Malgré la crise sanitaire, préserver le droit d’asile
La France, comme l’ensemble des pays européens, est confrontée à une crise sanitaire majeure liée au virus Covid-19, crise qui entraîne une nécessaire suspension ou limitation des activités dans de nombreux domaines. Pleinement conscient de ce contexte exceptionnel, Forum réfugiés-Cosi rappelle cependant que le droit de demander l’asile est un droit fondamental de l’être humain (Article 14 de la Déclaration universelle des droits de l’Homme de 1948), et que le droit de demander l’asile à la frontière comme sur le territoire ne doit et ne peut juridiquement être remis en question.

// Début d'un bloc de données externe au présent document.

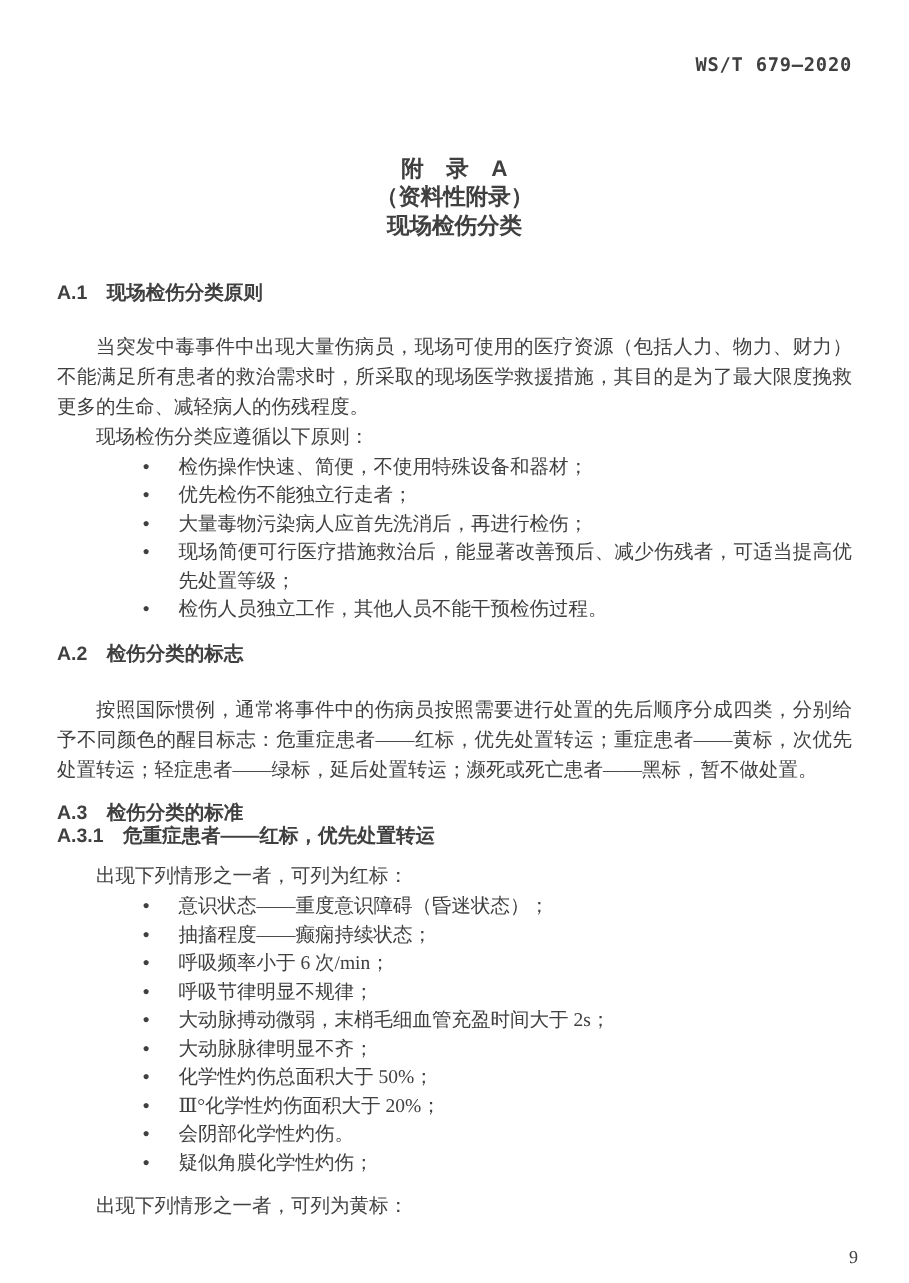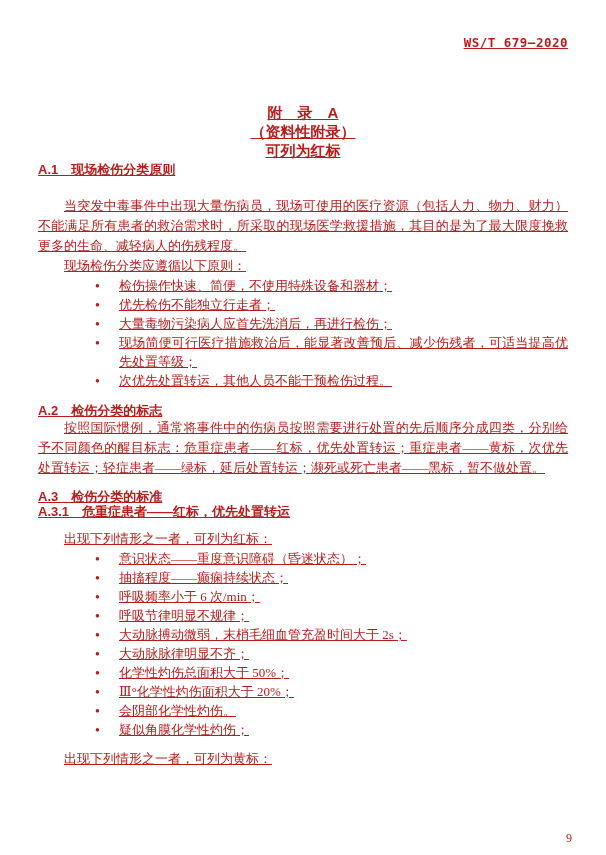--- a/index.html
+++ b/index.html
@@ -9,12 +9,11 @@
     height: 855px;
     margin: 0 auto;
     background: #ffffff;
-    color: #b91c1c;
+    color: #404040;
     font-family: "Liberation Serif", "DejaVu Serif", serif;
     font-size: 13px;
     overflow: hidden;
     box-sizing: border-box;
-    text-decoration: underline;
   }
   .content { padding: 36px 38px 0 38px; }
 

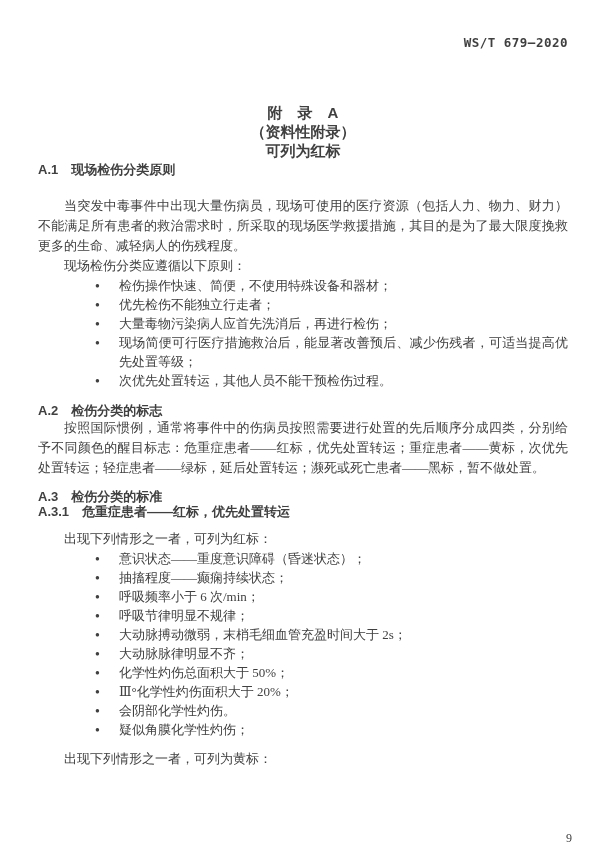--- a/index.html
+++ b/index.html
@@ -102,7 +102,7 @@
     <div class="title-block">
       <div>附　录　A</div>
       <div>（资料性附录）</div>
-      <div>可列为红标</div>
+      <div>现场检伤分类</div>
     </div>
 
     <h2 class="sec-heading h-a1">A.1　现场检伤分类原则</h2>

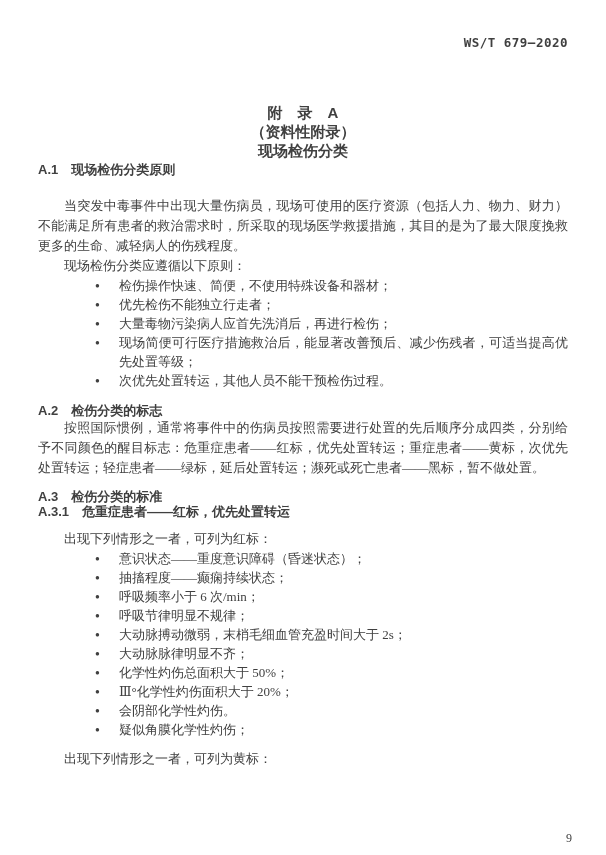--- a/index.html
+++ b/index.html
@@ -43,7 +43,7 @@
     line-height: 15px;
     white-space: pre-wrap;
   }
-  .h-a1   { margin-top: 2px; }
+  .h-a1   { margin-top: 27px; }
   .h-a2   { margin-top: 13px; }
   .h-a3   { margin-top: 11px; }
   .h-a31  { margin-top: 0; }

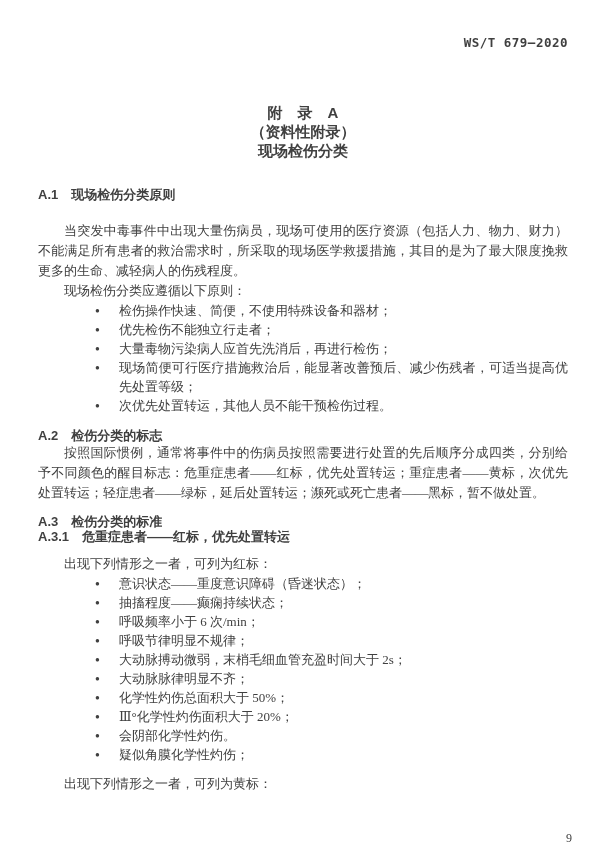--- a/index.html
+++ b/index.html
@@ -113,7 +113,7 @@
       <li>优先检伤不能独立行走者；</li>
       <li>大量毒物污染病人应首先洗消后，再进行检伤；</li>
       <li>现场简便可行医疗措施救治后，能显著改善预后、减少伤残者，可适当提高优先处置等级；</li>
-      <li>次优先处置转运，其他人员不能干预检伤过程。</li>
+      <li>检伤人员独立工作，其他人员不能干预检伤过程。</li>
     </ul>
 
     <h2 class="sec-heading h-a2">A.2　检伤分类的标志</h2>

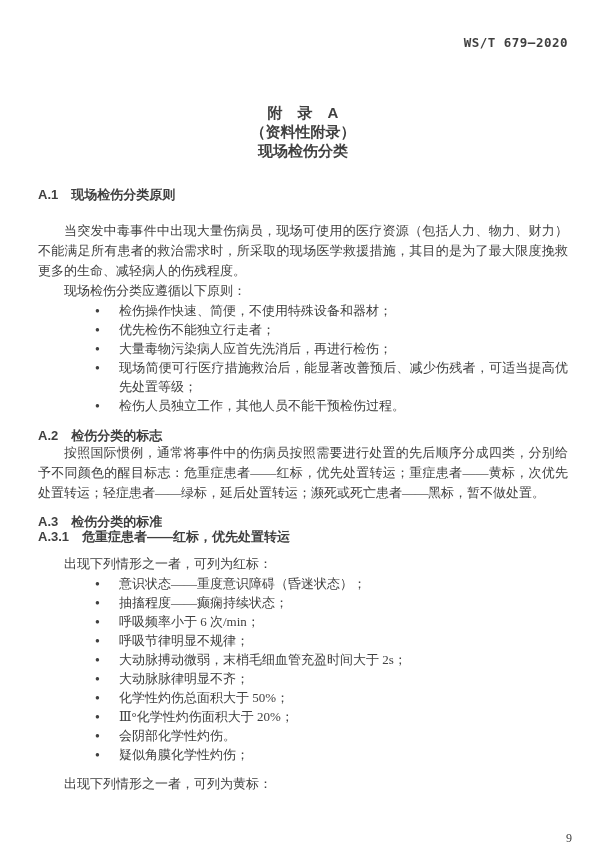--- a/index.html
+++ b/index.html
@@ -56,7 +56,7 @@
   }
   .indent { text-indent: 2em; }
   .p-a1    { margin-top: 19px; }
-  .p-a2    { }
+  .p-a2    { margin-top: 20px; }
   .p-intro { margin-top: 10px; }
 
   ul.bullets {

Aux frontières, le principe de non refoulement demeure la pierre angulaire de la Convention de Genève de 1951 relative au statut de réfugié. Le 19 mars 2020, le Haut-commissaire des Nations unies pour les réfugiés Filippo Grandi a déclaré que les mesures adoptées par les États du fait de la crise sanitaire « ne devraient pas avoir pour effet de fermer les voies d’accès aux régimes d’asile, ni de forcer des civils à retourner vers des situations de danger ». Il ajoute que « si des risques sanitaires sont identifiés, des systèmes de dépistage peuvent être mis en place ainsi que des tests, le placement en quarantaine et d’autres mesures ».
Forum réfugiés-Cosi demande que des directives en ce sens soient données aux services de police aux frontières, alors même que l’instruction du Premier ministre en date du 18 mars sur le contrôle des frontières ne fait aucune mention du droit d’asile, dont il faut aussi rappeler qu’il est un droit constitutionnel.

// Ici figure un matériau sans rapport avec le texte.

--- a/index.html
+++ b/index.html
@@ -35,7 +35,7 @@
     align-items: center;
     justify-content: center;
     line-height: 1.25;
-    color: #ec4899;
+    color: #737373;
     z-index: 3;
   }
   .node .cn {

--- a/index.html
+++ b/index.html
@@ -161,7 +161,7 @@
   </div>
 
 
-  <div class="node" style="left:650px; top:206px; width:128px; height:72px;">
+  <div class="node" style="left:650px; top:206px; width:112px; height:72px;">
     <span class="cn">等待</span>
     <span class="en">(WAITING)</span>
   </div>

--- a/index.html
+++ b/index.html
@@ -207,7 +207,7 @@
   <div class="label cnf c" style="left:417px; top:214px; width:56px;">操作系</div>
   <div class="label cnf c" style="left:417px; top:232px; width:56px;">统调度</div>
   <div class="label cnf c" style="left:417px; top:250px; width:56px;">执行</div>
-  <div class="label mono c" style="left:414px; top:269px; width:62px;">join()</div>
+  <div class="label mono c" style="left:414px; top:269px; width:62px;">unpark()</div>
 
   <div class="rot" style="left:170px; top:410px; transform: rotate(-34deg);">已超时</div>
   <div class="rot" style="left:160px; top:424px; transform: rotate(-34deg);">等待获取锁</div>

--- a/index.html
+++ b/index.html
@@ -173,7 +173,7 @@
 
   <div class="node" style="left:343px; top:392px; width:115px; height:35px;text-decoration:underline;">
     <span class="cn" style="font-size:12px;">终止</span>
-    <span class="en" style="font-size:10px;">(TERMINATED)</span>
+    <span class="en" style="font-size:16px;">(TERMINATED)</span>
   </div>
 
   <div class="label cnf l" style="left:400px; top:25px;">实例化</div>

Sur le territoire, les adaptations du système d’asile sont bien entendu nécessaires, l’ensemble de ses acteurs étant soumis aux contraintes générées par les mesures de confinement et le respect des consignes sanitaires.
L’accès à la demande d’asile doit cependant demeurer possible, en tant qu’il constitue un service public essentiel assurant le respect d’un droit fondamental. Forum réfugiés-Cosi forme le vœu que des mesures soient adoptées, de manière aussi harmonisée que possible sur l’ensemble du territoire, pour que les guichets uniques réunissant les services des préfectures et de l’Office français de l’immigration et de l’intégration (OFII) continuent, selon des modalités adaptées, leurs missions d’enregistrement des demandes d’asile et d’attribution des conditions matérielles d’accueil. Tout doit être également fait pour que les services de premier accueil des demandeurs d’asile (SPADA) puissent, moyennant des mesures adaptées et dans le strict respect des instructions des autorités sanitaires, ne pas empêcher l’accès à la protection internationale.
Concernant l’instruction des demandes, Forum réfugiés-Cosi salue les mesures annoncées par l’Office français de protection des réfugiés et apatrides (OFPRA) et par la Cour nationale du droit d’asile (CNDA) visant à préserver la possibilité d’obtenir une protection pour toutes les personnes relevant du statut de réfugié ou du bénéfice de la protection subsidiaire.
Ces considérations s’appliquent par ailleurs à l’Union européenne et à l’ensemble des États membres, où des régimes juridiques d’exceptions et des pratiques dérogatoires s’établissent parfois sans une prise en compte suffisante des impératifs liés au droit d’asile. Forum réfugiés-Cosi est particulièrement préoccupé par la situation à la frontière entre la Turquie et la Grèce, laquelle s’apprête à éloigner vers leur pays d’origine plusieurs centaines de réfugiés entrés sur son territoire, sans examen de leur demande d’asile. La mise en œuvre de telles mesures, qu’elles soient adoptées au motif de la crise sanitaire ou qu’elles la précèdent (pour la Grèce, voir notre communiqué du 3 mars 2020), vont à l’encontre du droit international et du droit européen.
Comme l’affirme très justement le Haut-Commissaire aux réfugiés Filippo Grandi dans sa déclaration précitée, « en ces temps difficiles, n’oublions pas les personnes qui fuient les guerres et la persécution, elles ont besoin – comme nous tous – de solidarité et de compassion, aujourd’hui plus que jamais ».